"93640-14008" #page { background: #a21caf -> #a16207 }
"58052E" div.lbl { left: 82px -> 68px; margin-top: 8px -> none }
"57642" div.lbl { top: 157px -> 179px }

--

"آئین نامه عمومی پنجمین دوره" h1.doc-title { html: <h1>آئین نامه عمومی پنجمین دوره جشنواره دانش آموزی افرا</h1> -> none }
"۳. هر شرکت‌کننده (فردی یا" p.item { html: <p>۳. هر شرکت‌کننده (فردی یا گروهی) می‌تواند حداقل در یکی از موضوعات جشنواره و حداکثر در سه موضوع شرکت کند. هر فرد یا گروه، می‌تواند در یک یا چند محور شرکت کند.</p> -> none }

--

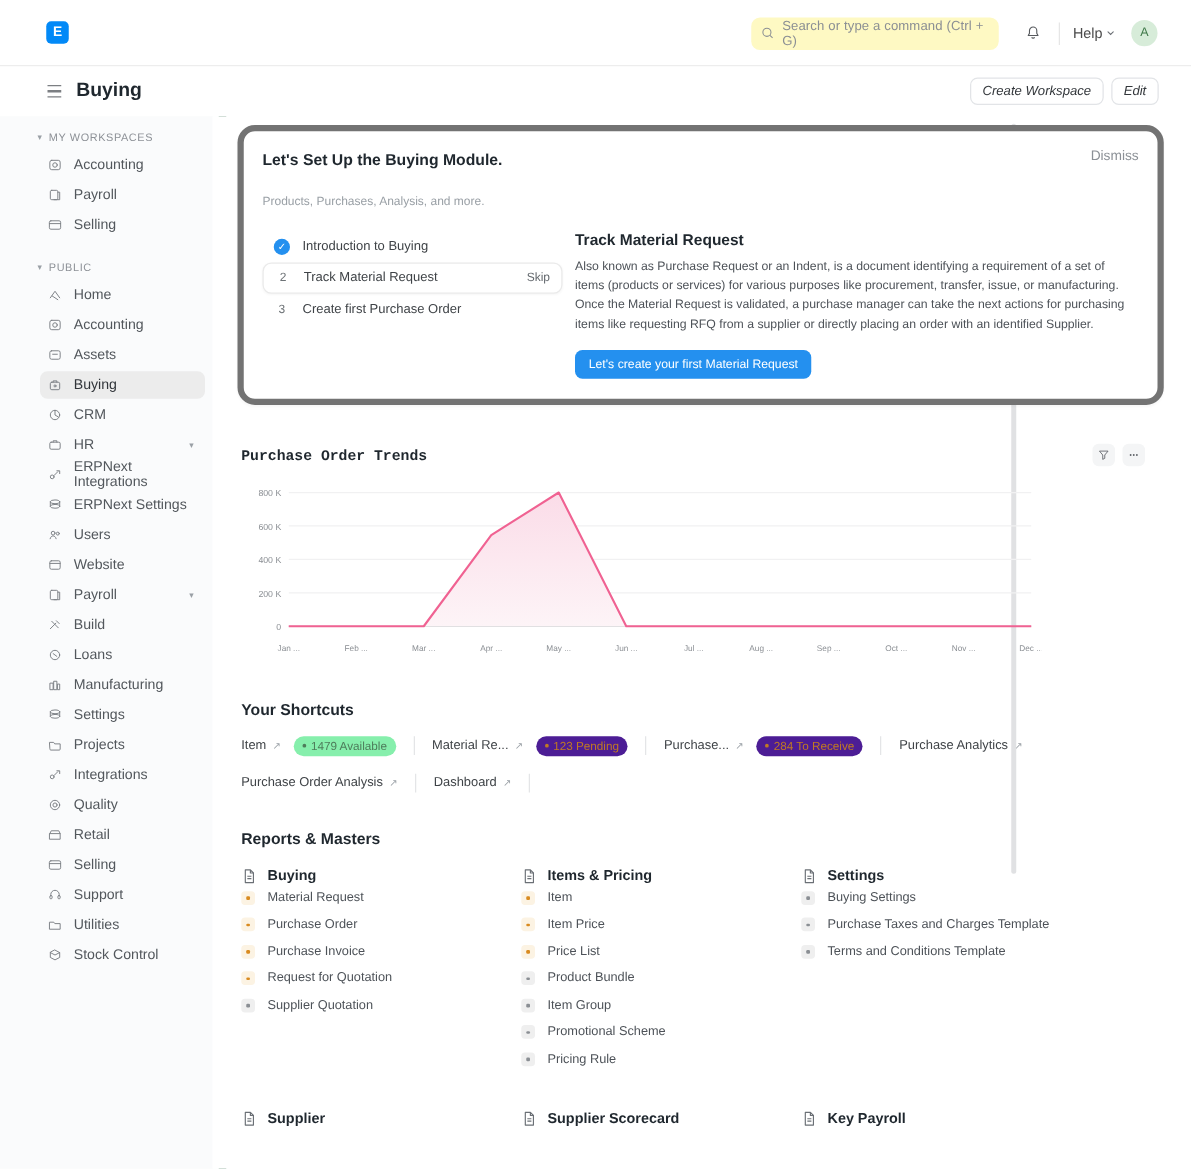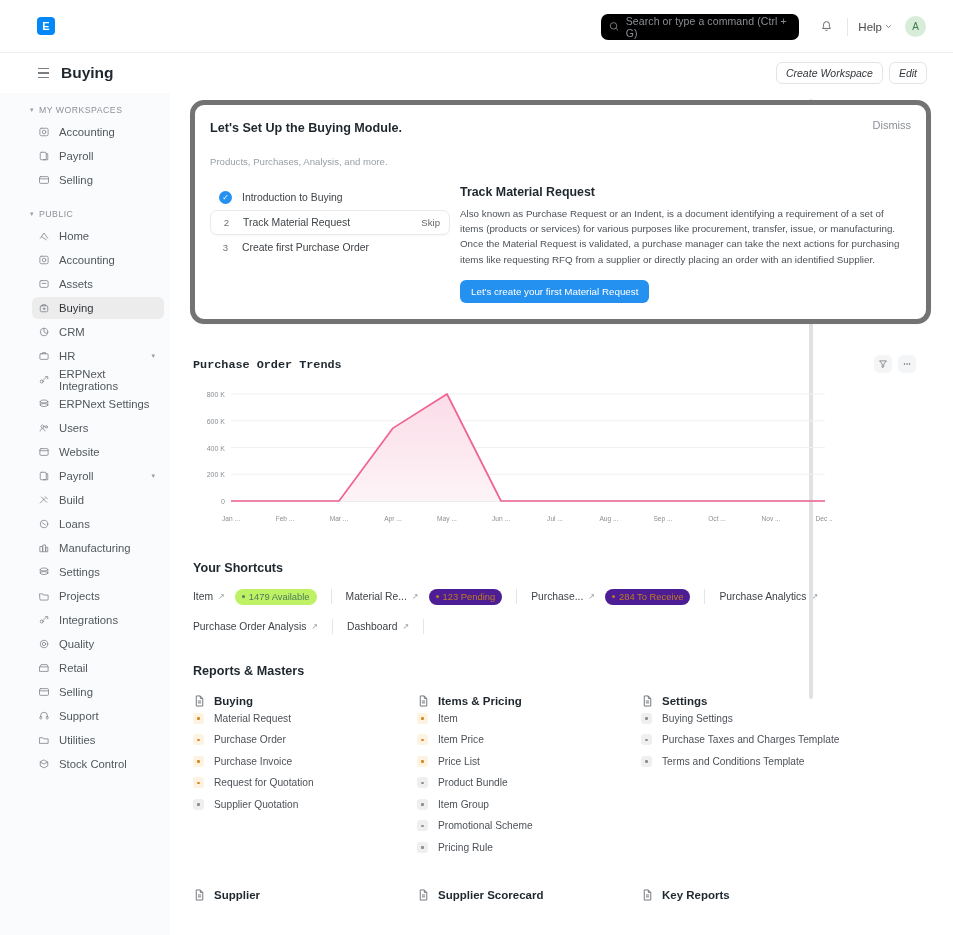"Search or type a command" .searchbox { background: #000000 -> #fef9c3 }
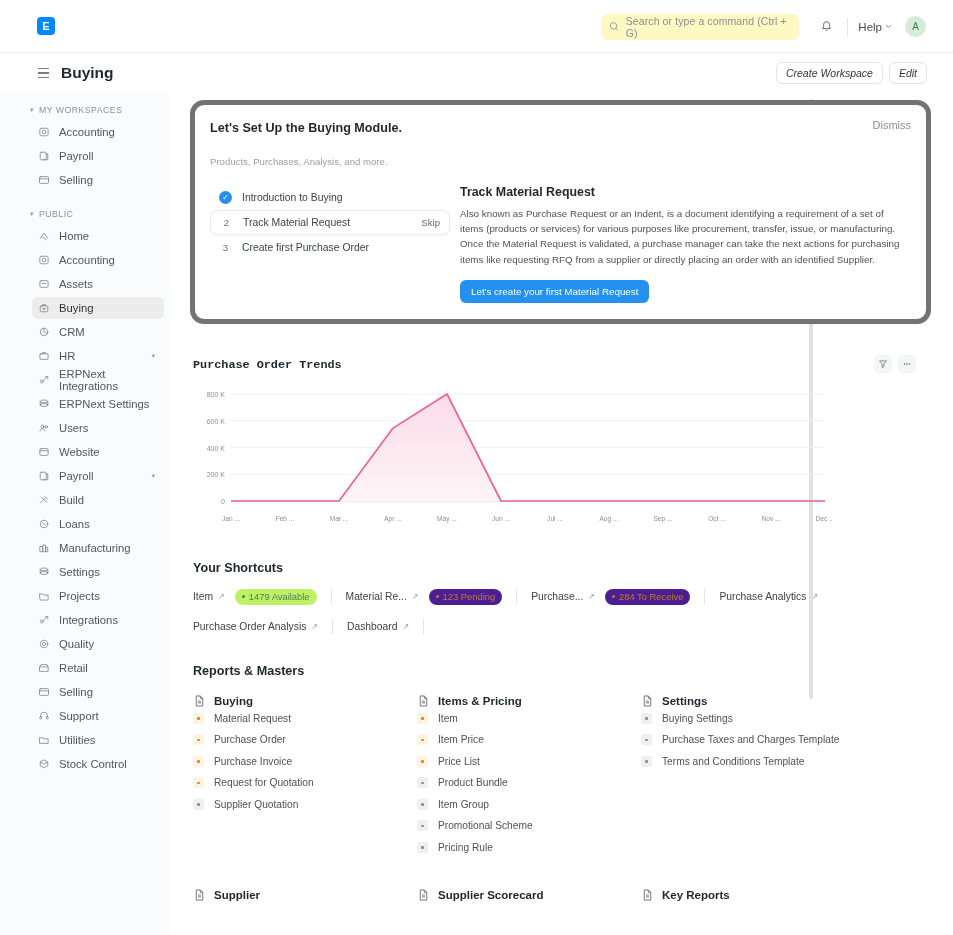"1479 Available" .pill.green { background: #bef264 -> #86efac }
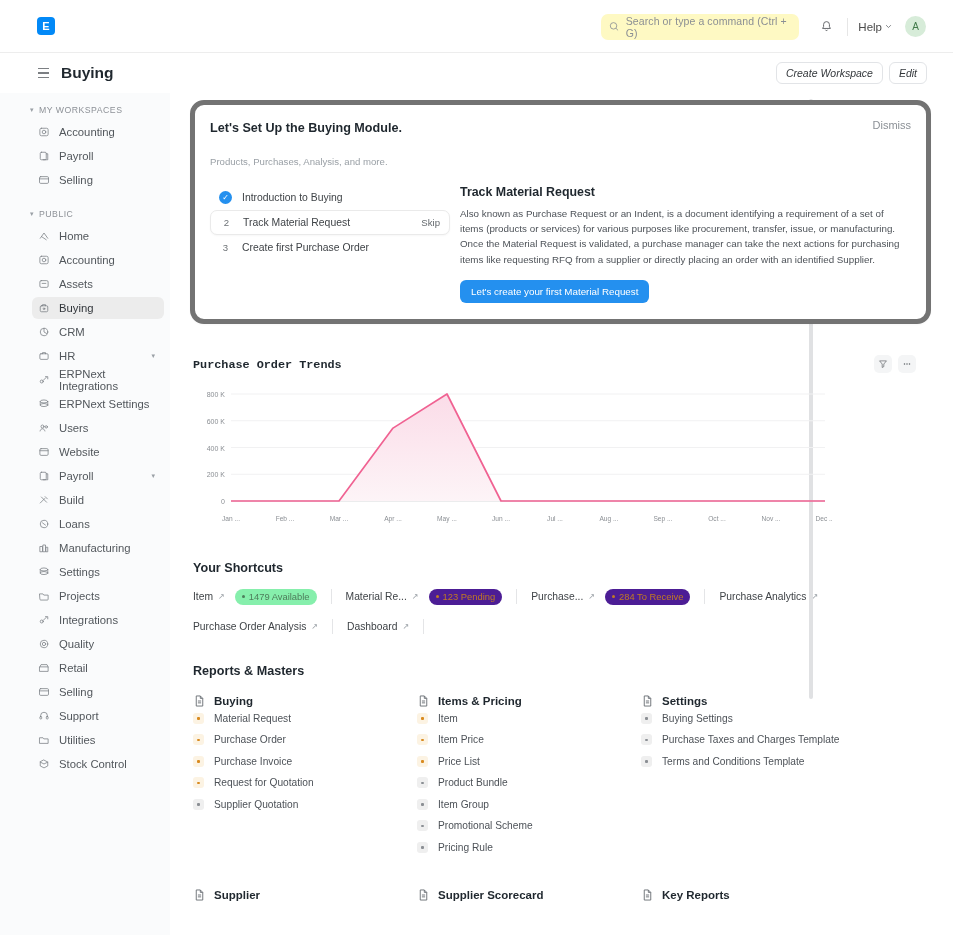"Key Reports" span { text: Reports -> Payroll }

EXERCISE AIM. Where the string "none" appears in a line of the listing, copy that line.

RESPONSE.
"58052E" div.lbl { left: 82px -> 68px; margin-top: 8px -> none }
"آئین نامه عمومی پنجمین دوره" h1.doc-title { html: <h1>آئین نامه عمومی پنجمین دوره جشنواره دانش آموزی افرا</h1> -> none }
"۳. هر شرکت‌کننده (فردی یا" p.item { html: <p>۳. هر شرکت‌کننده (فردی یا گروهی) می‌تواند حداقل در یکی از موضوعات جشنواره و حداکثر در سه موضوع شرکت کند. هر فرد یا گروه، می‌تواند در یک یا چند محور شرکت کند.</p> -> none }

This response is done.